Every October, the festival transforms Berlin into a city full of light art with displays by national and international artists turning famous landmarks, monuments, buildings and places into a huge stage.
Working alongside Dutch integrator Pronorm Urban Experiences – the six-year incumbent preferred supplier for the technical installation at the festival – Digital Projection supplied products which were central to the video-mapping installations at three locations: the Berliner Dome, the Staatsoper Bebelplatz and the Nicolai Kirche. This year’s festival was the first time that projection mapping had been used on the Berliner Dome and Staatsoper Bebelplatz buildings.

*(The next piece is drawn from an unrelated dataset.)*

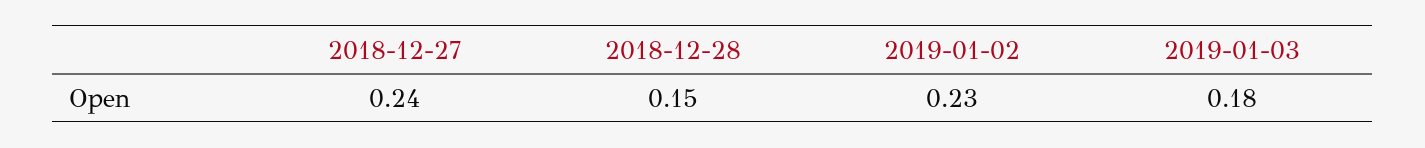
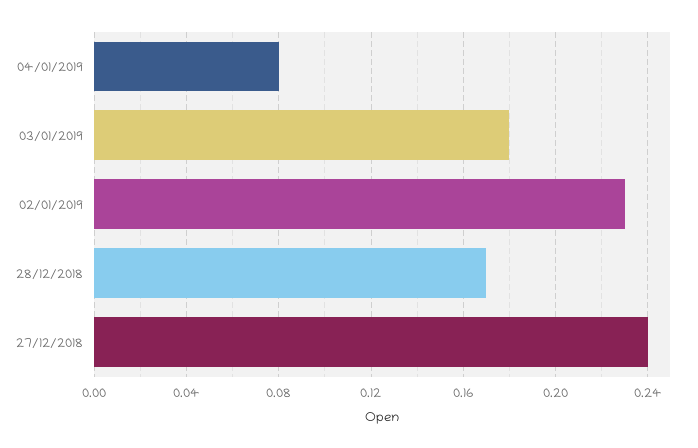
2018-12-28: 0.15 -> 0.17
04/01/2019: none -> 0.08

The Berliner Dome was rigged with 14 Digital Projection M-Vision Laser 18K projectors fitted with 4.0-7.0 lenses and using an HDBaseT interface. The projectors were connected to two Vioso Media servers with eight outputs each. At the Staatsoper Bebelplatz, 10 Digital Projection Titan Super Quad 20,000 lumen projectors were installed with various 1.9-3.5 lenses, connected to two further Vioso Media servers (eight outputs each).
Finally, at Nicolai Kirche, four Digital Projection M-Vision Laser 18K projectors in portrait mode with 1.8-2.4 lenses, connected to a four outputs Vioso Media server, were installed.
Andreas Voss, regional sales manager DACH for Digital Projection, comments on the product selection: “These products are perfect for this kind of project. Laser technology provides high brightness output and uniformity in colour and light which is critical for successful video mapping. In addition, unlike lamp projectors, they can easily be configured in portrait mode which enables mapping on almost any kind of edifice.”
The size, scale and environment of the festival added to the complexity of the project, alongside the time pressure, as Digital Projection’s regional sales manager Benelux Fred Meijer, who is responsible for the Pronorm account, points out: “Pronorm had four days to complete the entire set up including the mapping. They also had to battle the elements – working in an outdoor environment is always a challenge, especially when the weather is not kind as was the case here! They were also working across multiple, grand scale locations, with a lot of equipment involved.”
Birgit Zander, the Berlin Festival of Lights’ CEO and creative director, comments: “Since we founded the festival in 2005 it has simply gone from strength to strength with each year bigger than the one before. We have used projection mapping as the backdrop to the opening of the event for many years; it is also the opening of the World Championship of Projection Mapping, so we are really setting the gold standard – and the quality of the equipment we use is paramount given we are on a global stage.”
Voss concludes: “We are thrilled to have been a part of the Berlin Festival of Lights which really puts Digital Projection on a world stage. The light festival scene sets the trends for a lot of projection skills and applications which then go on to be used in other areas. Artists are striving to push the boundaries through projection mapping and it’s really exciting to be able to contribute to this – enabling their work through our world-class, innovative laser technologies.”